What really helps my brain a lot is “turbo meditation.” When faced with a difficult or stressful task, I sit quietly and as relaxed as I can, take a deep breath, set my timer, and do a quick two-minute meditation. I may not feel like the Dalai Lama when I’m done, but my mind is a lot calmer and I’m less likely to be impulsive.
Linda Roggli
Founder of the ADDiva Network
My dogs make me do it — get up in the morning and go outside, that is. Research shows that if our eyes are exposed to morning sunlight, we feel better. It’s a great way to start the day, although I am less than enthusiastic some mornings after I have stayed up too late. The spectrum of morning light rays striking the back of the retina wakes up my brain.
When my ADHD is out of control, I head for the medicine cabinet for a couple of Focus Factor tabs. Focus Factor contains an extract of a flower, plus a mix of vitamins. Though research is not conclusive as to the positive cognitive effects of the flower essence, it works for me. I also take zinc and fish oil capsules.
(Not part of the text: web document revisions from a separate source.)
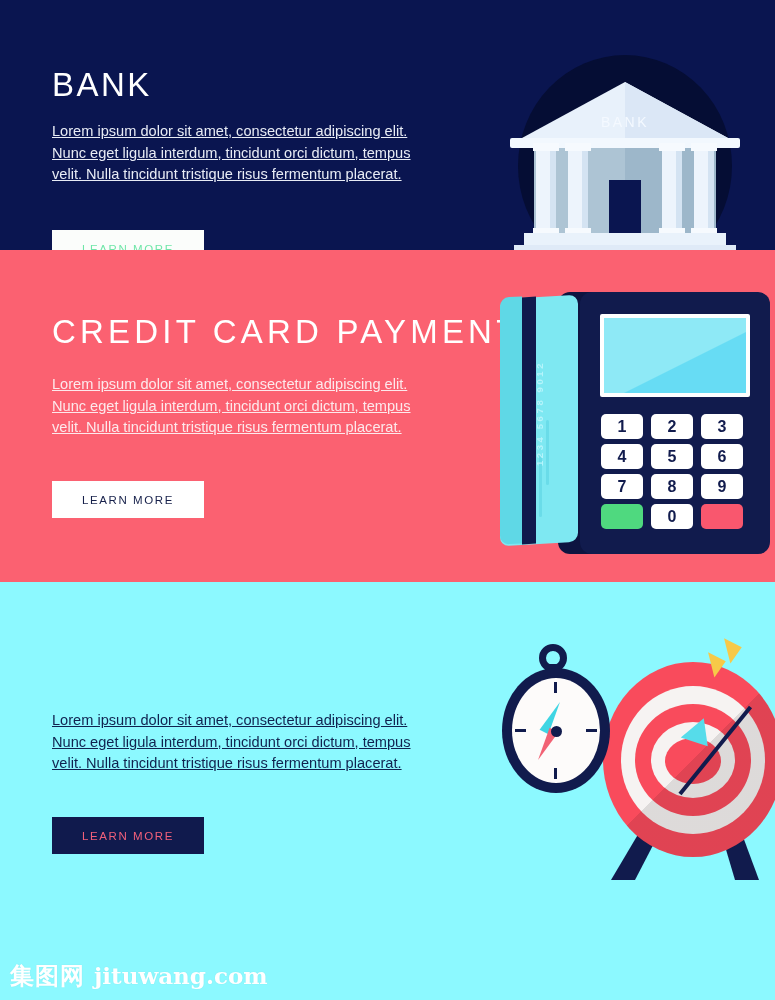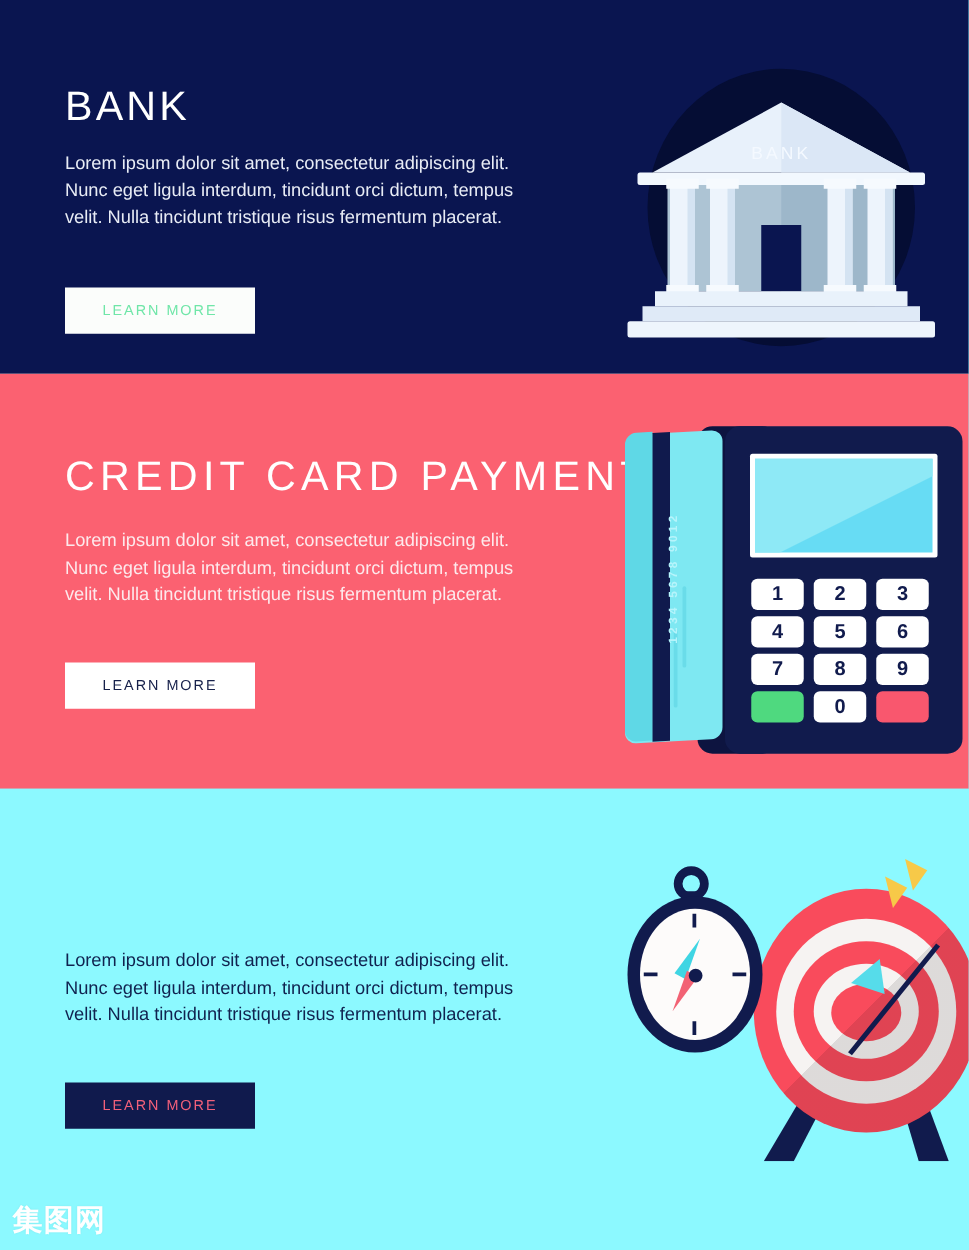--- a/index.html
+++ b/index.html
@@ -4,41 +4,42 @@
 <style>
   * { margin:0; padding:0; box-sizing:border-box; }
   html,body { width:775px; height:1000px; overflow:hidden; }
   body {
     font-family:"Liberation Sans", sans-serif;
     background:#8cf9ff;
   }
   .page { position:relative; width:775px; height:1000px; }
 
   .panel { position:relative; width:775px; overflow:hidden; }
-  .panel-bank    { height:299px; background:#0a1550; }
+  .panel-bank    { height:250px; background:#0a1550; }
   .panel-credit  { height:332px; background:#fb6171; }
   .panel-success { height:337px; background:#8cf9ff; }
 
   .copy { position:absolute; left:52px; }
 
   .headline {
     font-size:33px;
     letter-spacing:4.2px;
     font-weight:400;
     white-space:nowrap;
     line-height:1;
   }
   .headline-bank    { color:#ffffff; font-size:33px; letter-spacing:2.5px; }
   .headline-credit  { color:#ffffff; }
   .headline-success { color:#e8feff; }
 
   .body-copy {
     font-size:14.6px;
     line-height:21.6px;
     width:385px;
+    text-decoration:underline;
   }
   .copy-bank    { color:#e8ecf5; }
   .copy-credit  { color:#fde9ec; }
   .copy-success { color:#10224f; }
 
   .btn {
     display:flex; align-items:center; justify-content:center;
     width:152px; height:37px;
     font-size:11.5px; letter-spacing:1.6px; font-weight:400;
     border:none; cursor:pointer;
@@ -371,15 +372,16 @@
       <div class="tick" style="left:91px; top:99px; width:11px; height:3px;"></div>
 
       <div class="needle-n"></div>
       <div class="needle-s"></div>
       <div class="needle-hub"></div>
     </div>
   </section>
 
   <div class="watermark">
     <span class="wm-cn">集图网</span>
+    <span class="wm-en">jituwang.com</span>
   </div>
 
 </div>
 
 </body></html>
My brain and its dopamine receptors demand fun-fun-fun. Fun for me is to wrestle with problems that require research, comparisons, and evaluation, like shopping for geeky computer equipment. I research for hours to find the right-sized hard drive and peripherals. I know it’s an obsession, but it’s a positive one for my brain.
Sleep. My brain craves it, and I regularly forget to get it. My ADHD tendency is to stay up late — whether working or piddling — then wake up with a sleep deficit hangover. When I get seven to eight hours of sleep, I am happier, I get more done, and my brain works a lot better. One of my best friends is the afternoon nap.